Zgromadzeni z inicjatywy partii Polska 2050, zastanawiają się co zrobić z anonimowym hejtem w internecie. Jednak jak twierdzi Krzysztof Stanowski — całe spotkanie niewiele wniosło i stało się polem żali celebrytów. „Panel ekspercki” otworzył Maciej Kurzajewski, który postanowił wypowiedzieć się również w imieniu partnerki – Katarzyny Cichopek.

Dziennikarz nie mógł być fizycznie obecny na spotkaniu, jednak zależało mu na zabraniu głosu z tego powodu dołączył zdalnie. Wypowiedział się w imieniu swoim i swojej partnerki Katarzyny Cichopek, która jak znaczył, w tamtym czasie również była zajęta.
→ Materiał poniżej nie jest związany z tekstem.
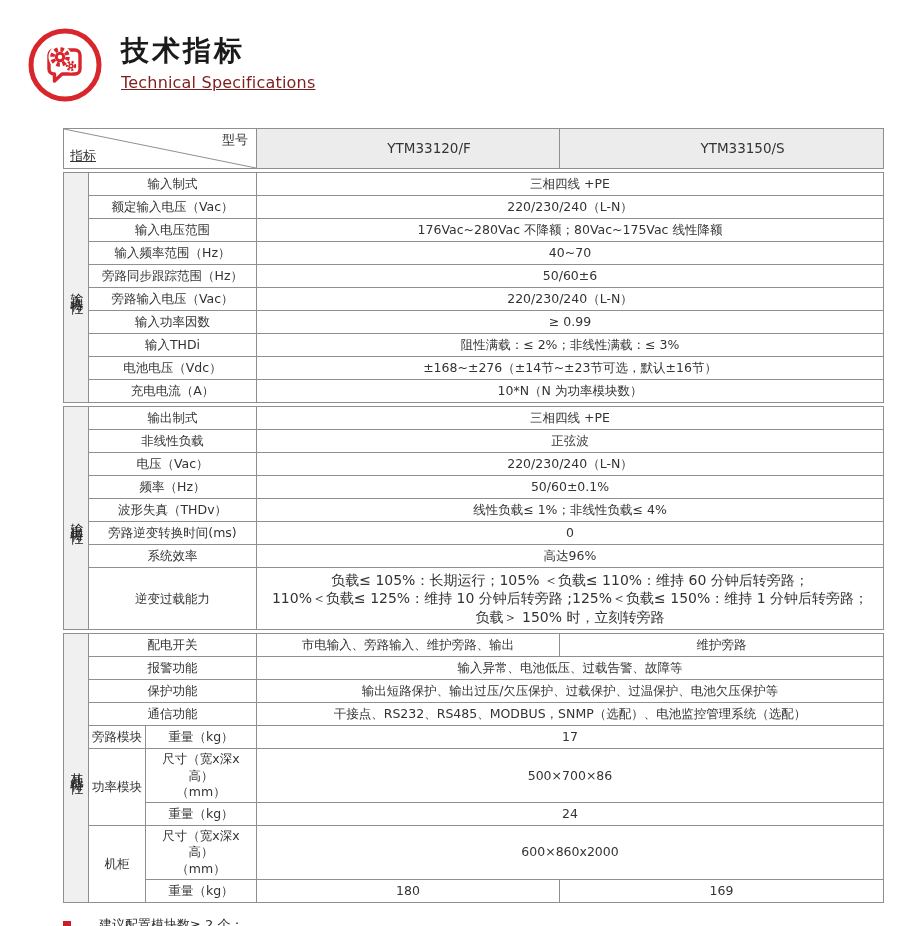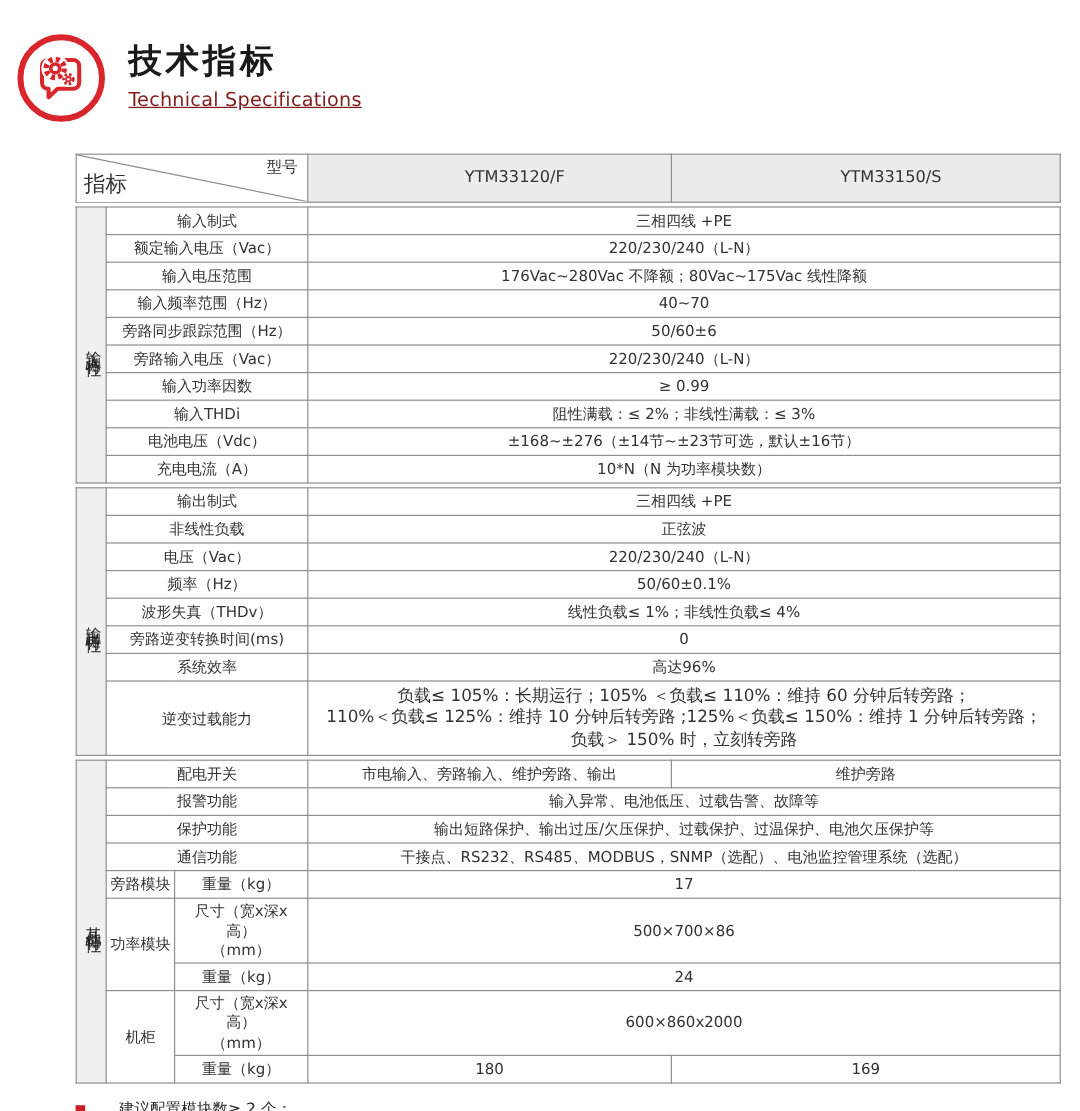--- a/index.html
+++ b/index.html
@@ -7,7 +7,7 @@
     font-family: "DejaVu Sans", "Liberation Sans", sans-serif; color: #333; }
 
   
-  .page-header { display: flex; align-items: flex-start; padding: 27px 0 0 13px; height: 102px; }
+  .page-header { display: flex; align-items: flex-start; padding: 27px 0 0 27px; height: 102px; }
   .hdr-icon { width: 76px; height: 76px; flex: 0 0 76px; }
   .hdr-text { margin: 8px 0 0 18px; }
   .hdr-title { font-size: 28px; font-weight: bold; color: #1a1a1a; letter-spacing: 3px; line-height: 1.15; }

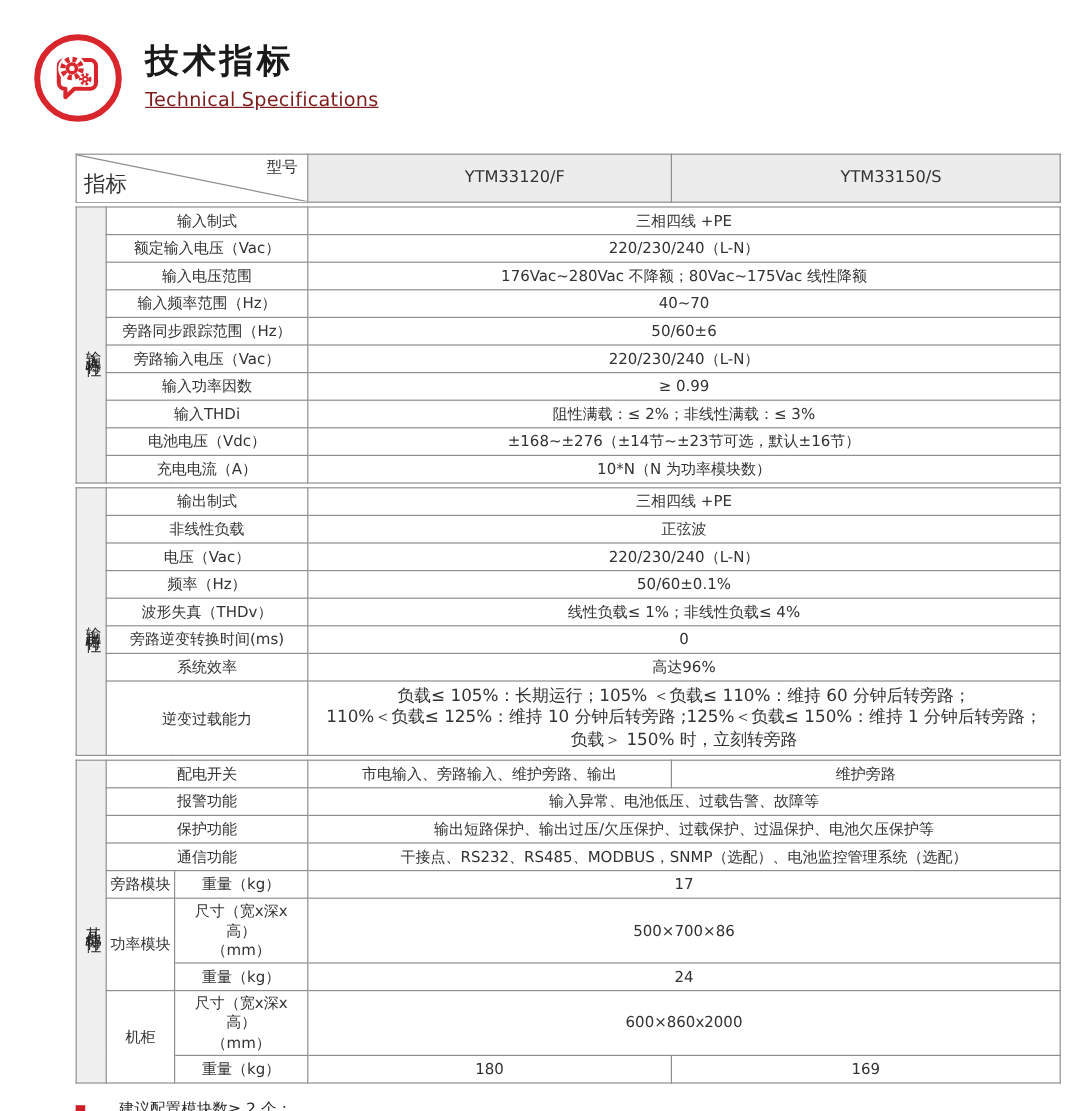--- a/index.html
+++ b/index.html
@@ -24,7 +24,7 @@
   td.diag { position: relative; background: #fff; padding: 0; height: 40px; }
   td.diag svg { position: absolute; inset: 0; width: 100%; height: 100%; }
   .diag-top { position: absolute; top: 3px; right: 8px; font-size: 13px; }
-  .diag-bottom { position: absolute; bottom: 3px; left: 6px; font-size: 18px; }
+  .diag-bottom { position: absolute; bottom: 3px; left: 6px; font-size: 13px; text-decoration: underline; }
   td.model { background: #ececec; font-size: 13.5px; height: 40px; padding-left: 48px; }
Naszym zdaniem to wszystko zaczyna się od mediów – tytuły, treści artykułów, możliwość komentowania... To wszystko jest tak skonstruowane, by zyskać sobie jak największą klikalność, oczywiście naszym kosztem.  Lidy i tytuły są tak pomyślane, żeby nam dopiec. Słowo „nienawiść” pasuje w naszym przypadku bardziej niż hejt – mówił.

Krzysztof Stanowski ostro o przedmówcy — Kurzajewskim

Tuż po Kurzajewskim wypowiedział się Krzysztof Stanowski, który zaznaczył, że nie rozumie, w jakim charakterze został zaproszony na spotkanie — czy jako osoba hejtująca, czy hejtowana — zastanawiał się, aż stwierdził, że w obu przypadkach może robić za eksparta.

Podkreślił, że sam pojawił się w sejmie z nieco odmienną od przedmówcy, Kurzajewskiego wizją — trochę szkoda by było, żeby ta komisja zamieniła się w komisję do spraw urażonych celebrytów — powiedział. — W Polsce potrzeby wykraczają daleko poza potrzeby celebrytów, którzy nie czują się komfortowo z tym, że ktoś im zrobił zdjęcie na ulicy, albo określił ich mianem głupich — dodał.

Każdy zawód wiąże się z pewnymi konsekwencjami. Czerpiąc z popularności trzeba sobie wpisać w koszty, że popularność też ma swoje złe strony i sejm ich nie zatrze w żaden sposób — podsumował.

Katarzyna Grochola i Michał Wiśniewski po stronie Stanowskiego

Słowa Stanowskiego poparła również Katarzyna Grochola i dodała, że najbardziej trzeba skupić się na dzieciach, które cierpią z powodu hejtu. Negatywne komentarze mogą prowadzić do podejmowania drastycznych decyzji, w konsekwencji nawet do samobójstwa. 

Zdanie to podtrzymał także Michał Wiśniewski, który wypowiedział się jako ojciec szóstki dzieci. Jak twierdzi, hejt może dotknąć nie tylko potomstwa popularnych rodziców — może dotknąć każdego. Zwara uwagę na fakt, że hejterzy nie mogą czuć się bezkarni:

Mówimy o nowie nienawiści. Musimy wiedzieć kogo pociągnąć do odpowiedzialności.